**Task item:** Without the pictures, retype each line below exactly as it stands.

**Given records:**
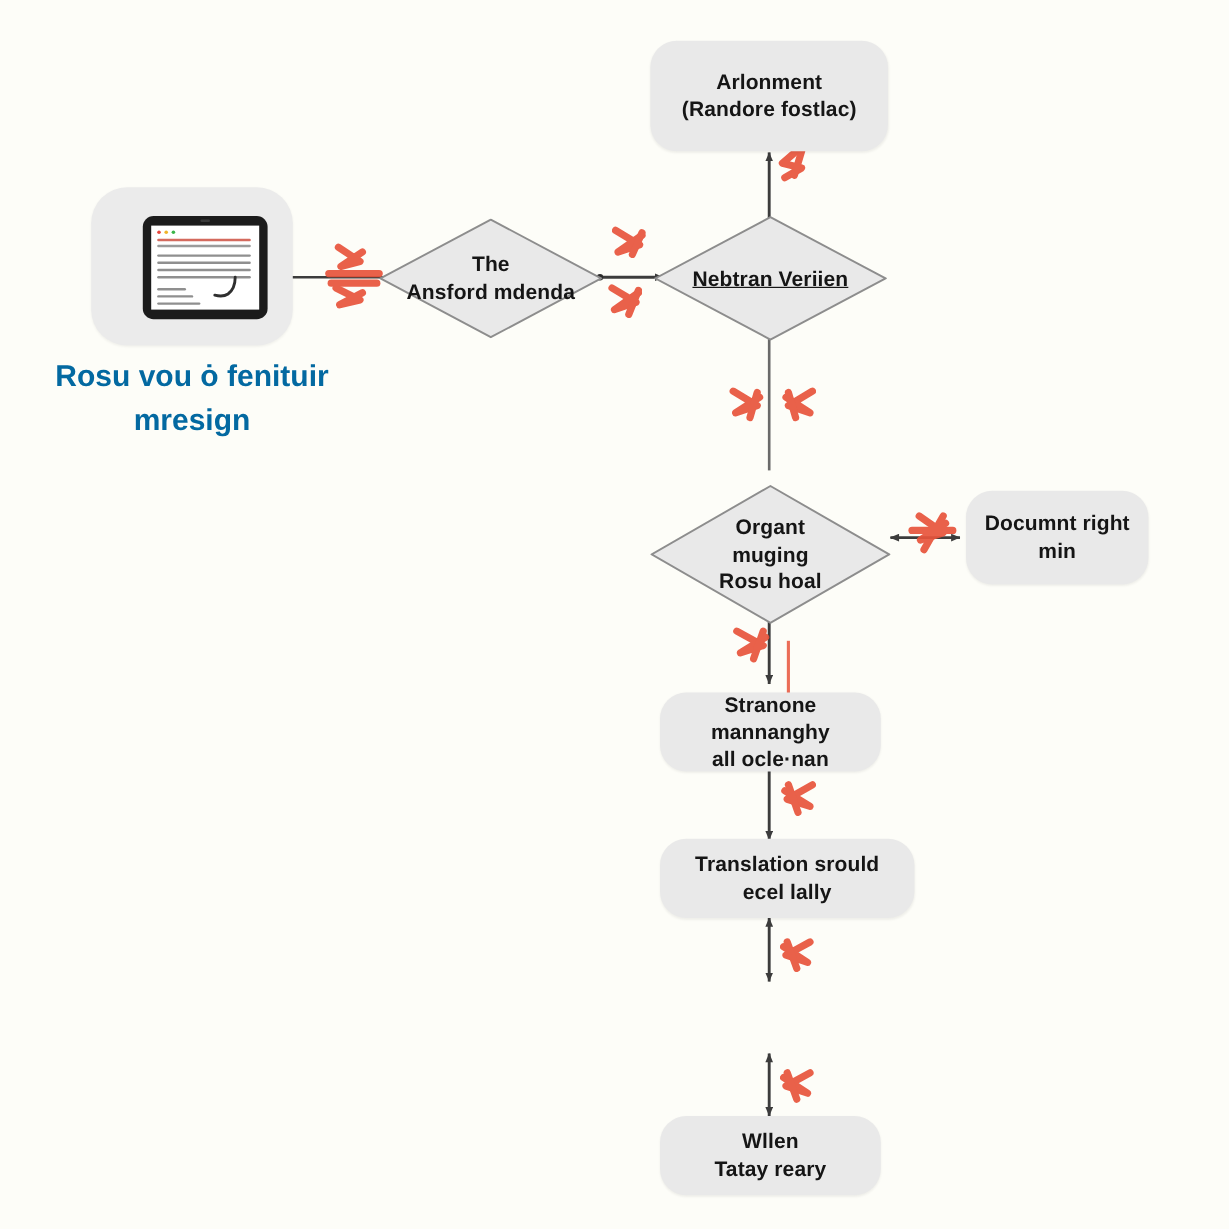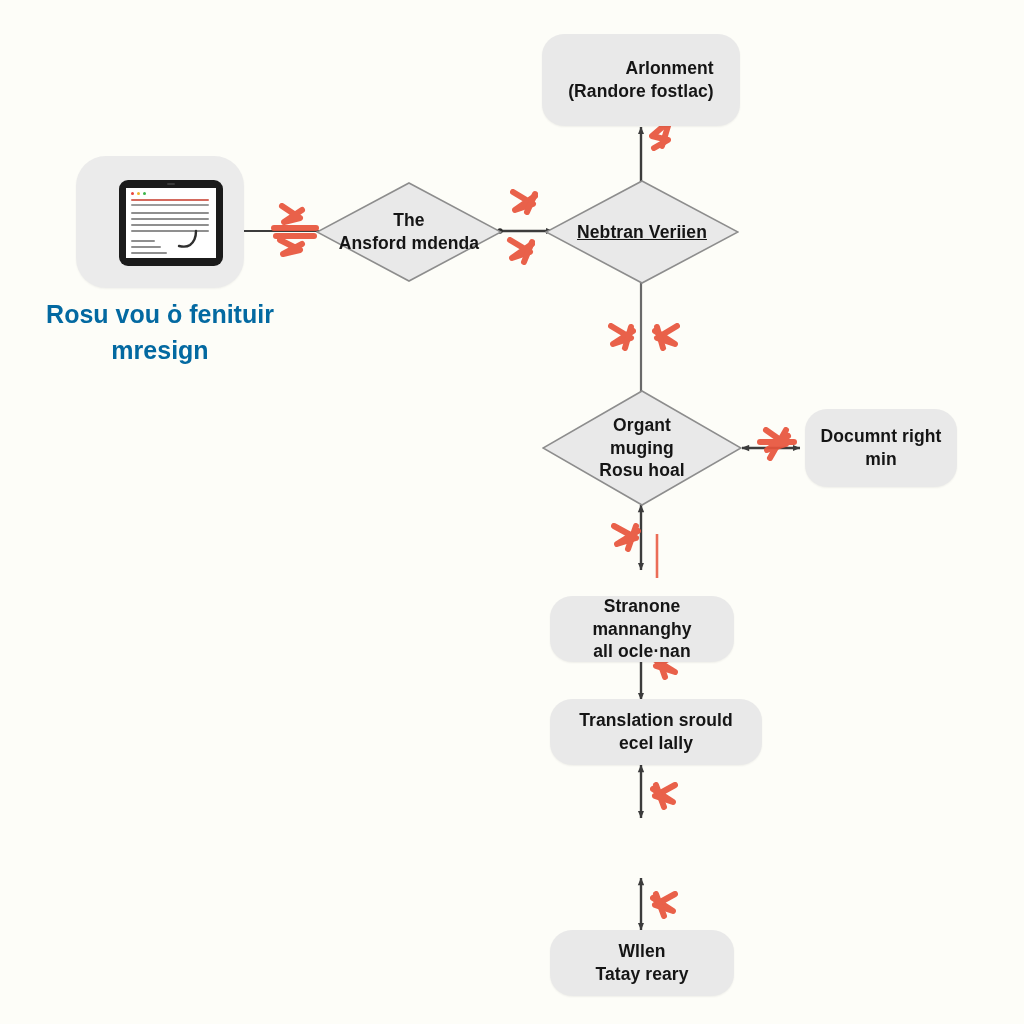--- a/index.html
+++ b/index.html
@@ -289,7 +289,7 @@
     <div>mresign</div>
   </div>
 
-  <div class="node node-box" style="left:542px; top:34px; width:198px; height:92px;text-align:right;">
+  <div class="node node-box" style="left:542px; top:34px; width:198px; height:92px;">
     <div>
       <div>Arlonment</div>
       <div>(Randore fostlac)</div>

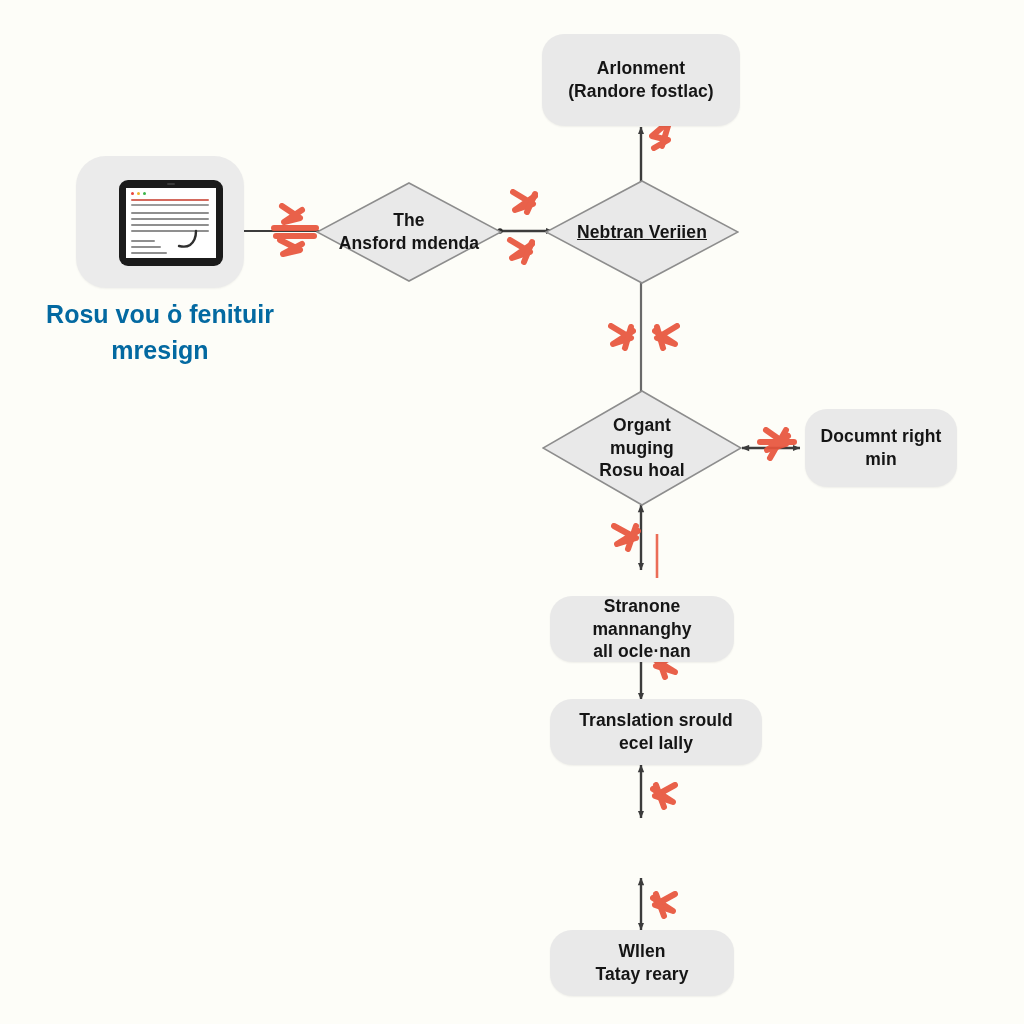--- a/index.html
+++ b/index.html
@@ -315,7 +315,7 @@
     </div>
   </div>
 
-  <div class="node node-diamond" style="left:542px; top:390px; width:200px; height:116px;">
+  <div class="node node-diamond" style="left:542px; top:404px; width:200px; height:116px;">
     <svg class="diamond-shape" viewBox="0 0 200 116" preserveAspectRatio="none" xmlns="http://www.w3.org/2000/svg">
       <polygon points="100,1 199,58 100,115 1,58" fill="#e9e9e9" stroke="#8d8d8d" stroke-width="1.6"></polygon>
     </svg>

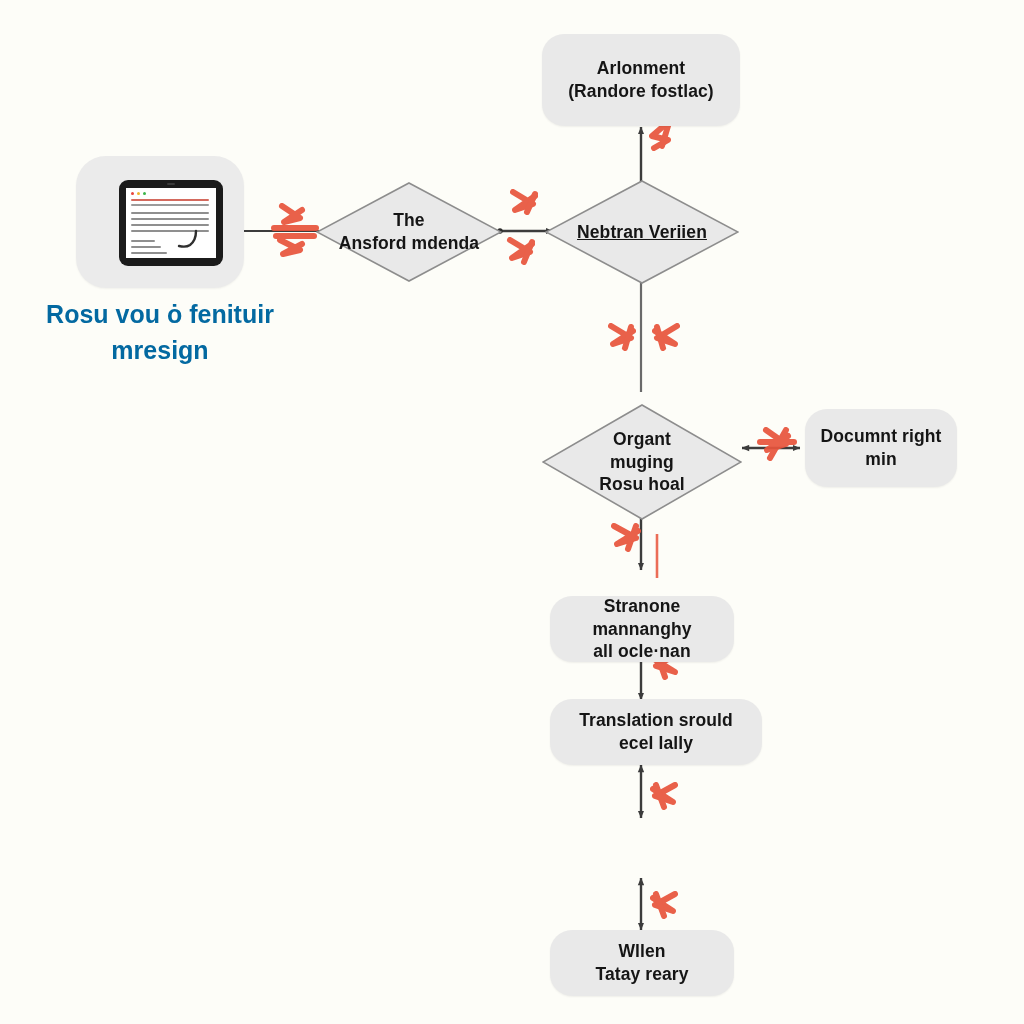--- a/index.html
+++ b/index.html
@@ -333,7 +333,7 @@
     </div>
   </div>
 
-  <div class="node node-box" style="left:550px; top:596px; width:184px; height:66px;">
+  <div class="node node-box" style="left:550px; top:577px; width:184px; height:66px;">
     <div>
       <div>Stranone mannanghy</div>
       <div>all ocle·nan</div>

**Response area:**
--- a/index.html
+++ b/index.html
@@ -289,7 +289,7 @@
     <div>mresign</div>
   </div>
 
-  <div class="node node-box" style="left:542px; top:34px; width:198px; height:92px;text-align:right;">
+  <div class="node node-box" style="left:542px; top:34px; width:198px; height:92px;">
     <div>
       <div>Arlonment</div>
       <div>(Randore fostlac)</div>

--- a/index.html
+++ b/index.html
@@ -315,7 +315,7 @@
     </div>
   </div>
 
-  <div class="node node-diamond" style="left:542px; top:390px; width:200px; height:116px;">
+  <div class="node node-diamond" style="left:542px; top:404px; width:200px; height:116px;">
     <svg class="diamond-shape" viewBox="0 0 200 116" preserveAspectRatio="none" xmlns="http://www.w3.org/2000/svg">
       <polygon points="100,1 199,58 100,115 1,58" fill="#e9e9e9" stroke="#8d8d8d" stroke-width="1.6"></polygon>
     </svg>

--- a/index.html
+++ b/index.html
@@ -333,7 +333,7 @@
     </div>
   </div>
 
-  <div class="node node-box" style="left:550px; top:596px; width:184px; height:66px;">
+  <div class="node node-box" style="left:550px; top:577px; width:184px; height:66px;">
     <div>
       <div>Stranone mannanghy</div>
       <div>all ocle·nan</div>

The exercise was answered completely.